Without EU bailout, Greece faces Sisyphean task

ATHENS: Greece can raise enough funds to stumble along for years without EU aid but concrete support from its partners will be key to escaping a debt crisis shaking the euro zone.
Since a new government uncovered holes in Greece's finances, markets have been punishing Athens for its profligacy and dodgy statistics by demanding higher interest. That, in turn, has deepened a spiral of borrowing just to fund existing debt.
Greek Prime Minister George Papandreou has warned of the risk of imminent bankruptcy while a poll by Bank of America Merrill Lynch shows that more than one in five fund managers see a Greek debt default as likely.
Some 24 per cent of fund managers believe Greece can sort out its own debt crisis, however, and economists are inclined to agree, pointing out Papandreou's dire warnings are designed to convince a restive electorate of the need for urgent reform.
Greek officials have told euro zone partners they cannot go on paying 6-6.5 per cent interest rates for long and, as EU finance ministers thrash out a possible aid package, Papandreou has insisted he just wants to borrow at normal euro zone levels.
But economists say the risk of default from high interest rates is not imminent. As long as markets are willing to lend to Greece at current rates, it can continue to raise enough to pay the bills.

"A decline in yield spreads below the level of 200 basis points is unlikely," said Gikas Hardouvelis, chief economist at EFG Eurobank and professor at the University of Piraeus.

EXTRA BURDEN DOABLE
Even if spreads stay at current levels of about 300 basis points and Greece does not manage to bring its borrowing cost down to 5.3 per cent from the 6.3 per cent it paid to raise 5 billion euros this month, it would not be a catastrophe.
"This means an extra burden of about 500 million euros this year, about the cost of a submarine, which is doable and not something that will make Greece default," he said.

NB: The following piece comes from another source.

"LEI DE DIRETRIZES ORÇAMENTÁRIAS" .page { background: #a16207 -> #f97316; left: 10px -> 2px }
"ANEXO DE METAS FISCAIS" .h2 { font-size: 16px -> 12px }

With a debt burden of 272 billion euros in 2009, Greece wants to borrow 53 billion this year.
A large part of that borrowing will be to service existing debt and the crunch comes in April and May when about 20 billion euros will mature. "If the government can only borrow at 6.5 per cent from now on, we estimate the average interest rate on its remaining debt would rise from about 4.3 per cent in 2009 to about 5.5 per cent in 2013," said Ben May of Capital Economics.